▸ **WORK INSTRUCTIONS**
If an entry contains a picture, omit that picture and transcribe everything else exactly.

[PROVIDED DATA — start]

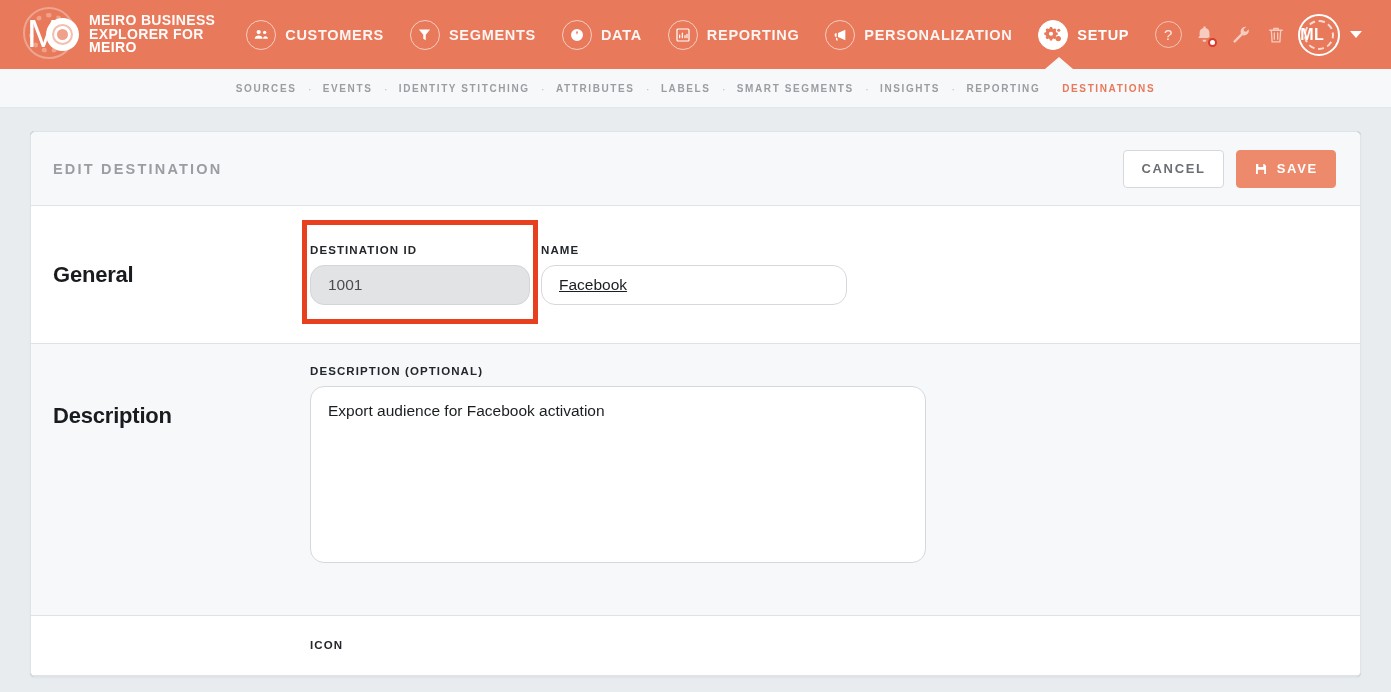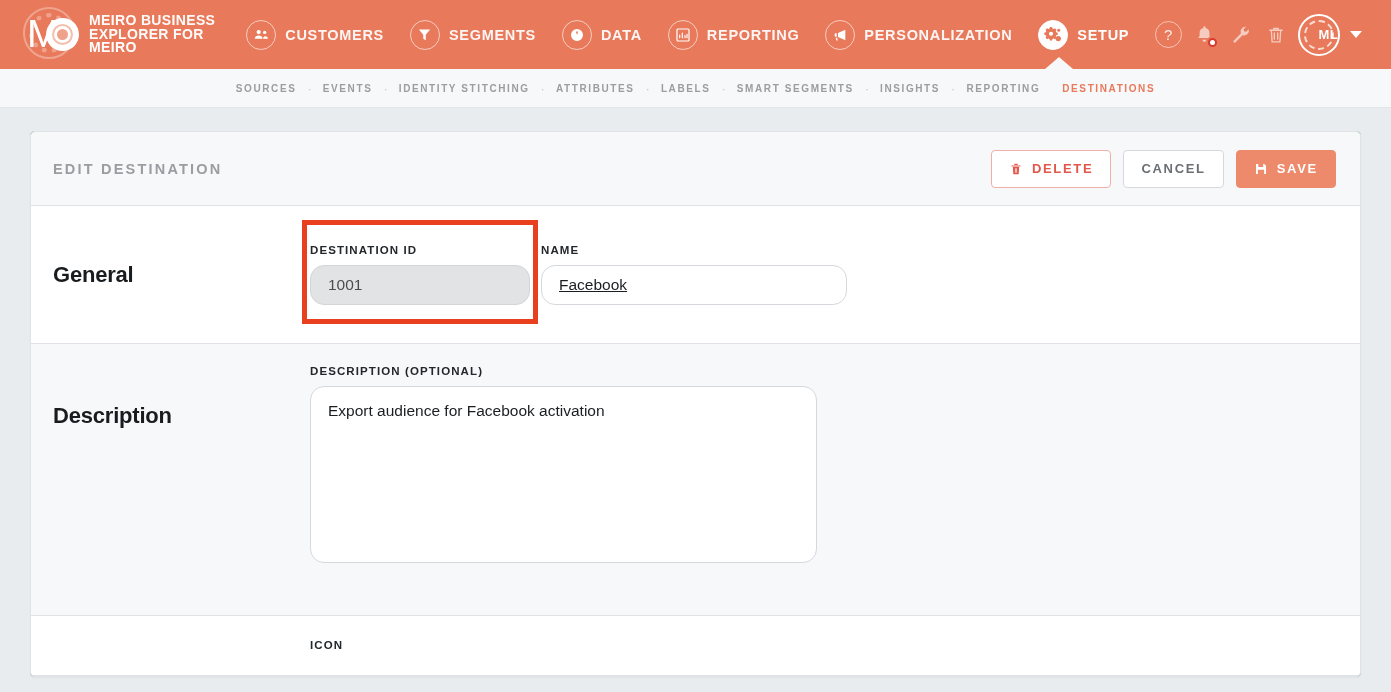--- a/index.html
+++ b/index.html
@@ -158,9 +158,9 @@
     width: 42px; height: 42px;
     border-radius: 50%;
     border: 2.5px solid #ffffff;
-    display: flex; align-items: center; justify-content: flex-end;
+    display: flex; align-items: center; justify-content: flex-start;
     color: #ffffff;
-    font-size: 13px;
+    font-size: 16px;
     font-weight: 700;
     letter-spacing: 0.5px;
     margin-left: 6px;

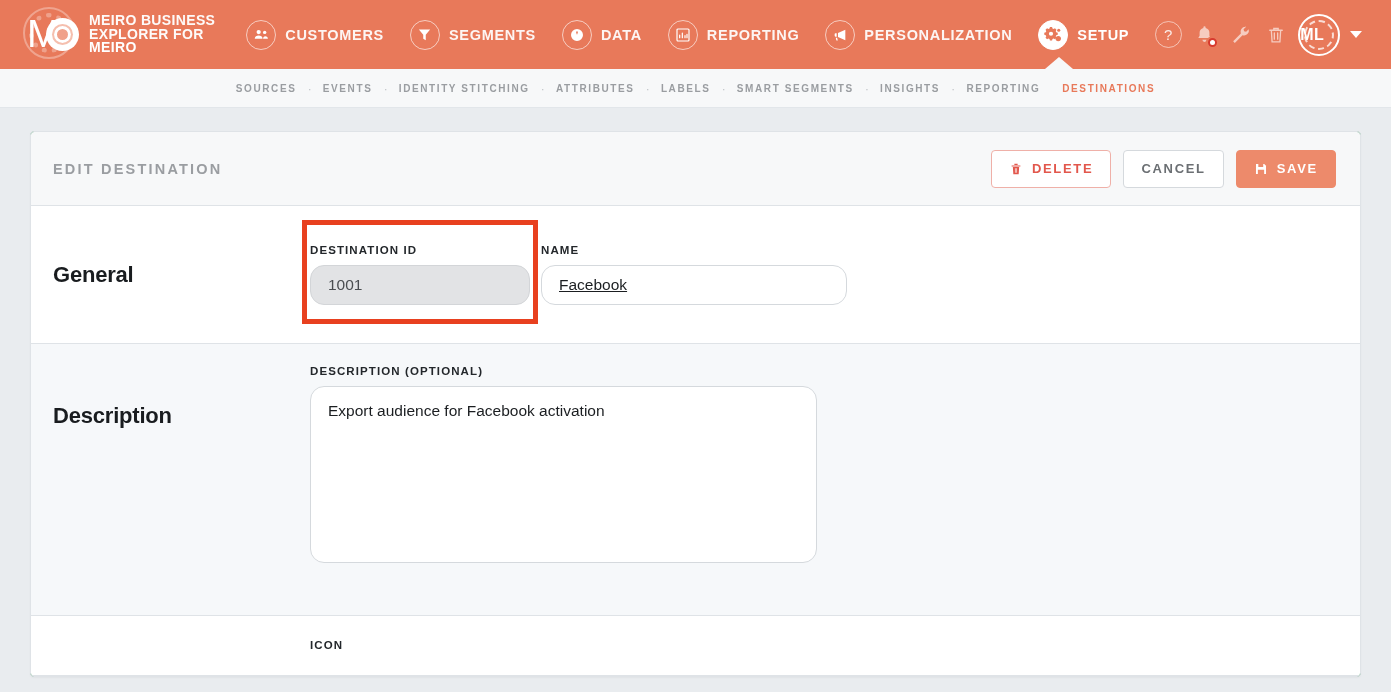--- a/index.html
+++ b/index.html
@@ -474,13 +474,6 @@
     <div class="card-header">
       <div class="card-title">EDIT DESTINATION</div>
       <div class="hdr-actions">
-        <button class="btn btn-delete">
-          <svg width="14" height="14" viewBox="0 0 24 24">
-            <path d="M4.5 5.8h15v1.8h-15zM9.2 3.2h5.6v2.1H9.2zM6.6 8.6h10.8l-.8 12.2H7.4z" fill="#e2574c"></path>
-            <path d="M10.2 10.8h1.1v7.8h-1.1zM12.7 10.8h1.1v7.8h-1.1z" fill="#fff"></path>
-          </svg>
-          <span>DELETE</span>
-        </button>
         <button class="btn btn-cancel">
           <span>CANCEL</span>
         </button>

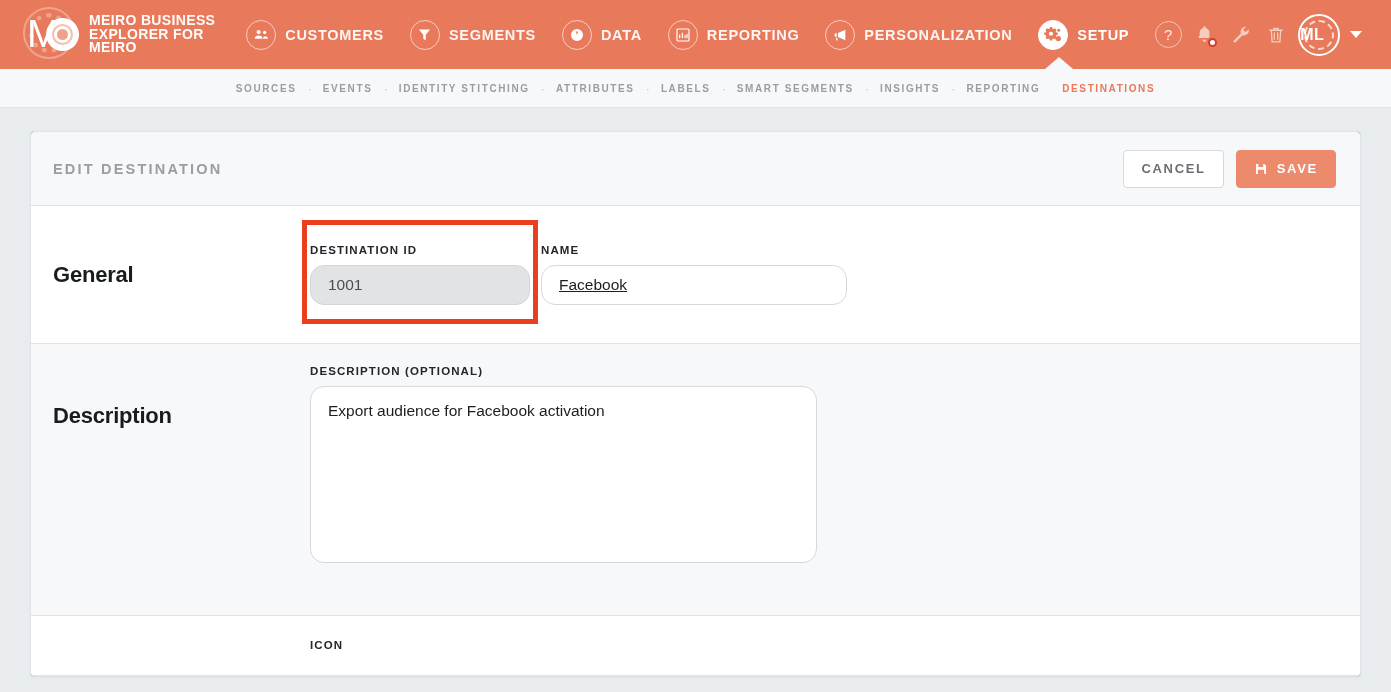--- a/index.html
+++ b/index.html
@@ -334,7 +334,7 @@
   .field-name { margin-left: 16px; }
   .field-name input { width: 306px; text-decoration: underline; }
   .field-desc { padding-left: 13px; padding-top: 21px; }
-  .field-desc textarea { width: 507px; height: 177px; }
+  .field-desc textarea { width: 616px; height: 177px; }
   .row-icon .fields { padding-left: 13px; padding-top: 23px; }
 </style>
 </head>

[PROVIDED DATA — finish]

▸ **TASK SOLUTION**
--- a/index.html
+++ b/index.html
@@ -158,9 +158,9 @@
     width: 42px; height: 42px;
     border-radius: 50%;
     border: 2.5px solid #ffffff;
-    display: flex; align-items: center; justify-content: flex-end;
+    display: flex; align-items: center; justify-content: flex-start;
     color: #ffffff;
-    font-size: 13px;
+    font-size: 16px;
     font-weight: 700;
     letter-spacing: 0.5px;
     margin-left: 6px;

--- a/index.html
+++ b/index.html
@@ -474,13 +474,6 @@
     <div class="card-header">
       <div class="card-title">EDIT DESTINATION</div>
       <div class="hdr-actions">
-        <button class="btn btn-delete">
-          <svg width="14" height="14" viewBox="0 0 24 24">
-            <path d="M4.5 5.8h15v1.8h-15zM9.2 3.2h5.6v2.1H9.2zM6.6 8.6h10.8l-.8 12.2H7.4z" fill="#e2574c"></path>
-            <path d="M10.2 10.8h1.1v7.8h-1.1zM12.7 10.8h1.1v7.8h-1.1z" fill="#fff"></path>
-          </svg>
-          <span>DELETE</span>
-        </button>
         <button class="btn btn-cancel">
           <span>CANCEL</span>
         </button>

--- a/index.html
+++ b/index.html
@@ -334,7 +334,7 @@
   .field-name { margin-left: 16px; }
   .field-name input { width: 306px; text-decoration: underline; }
   .field-desc { padding-left: 13px; padding-top: 21px; }
-  .field-desc textarea { width: 507px; height: 177px; }
+  .field-desc textarea { width: 616px; height: 177px; }
   .row-icon .fields { padding-left: 13px; padding-top: 23px; }
 </style>
 </head>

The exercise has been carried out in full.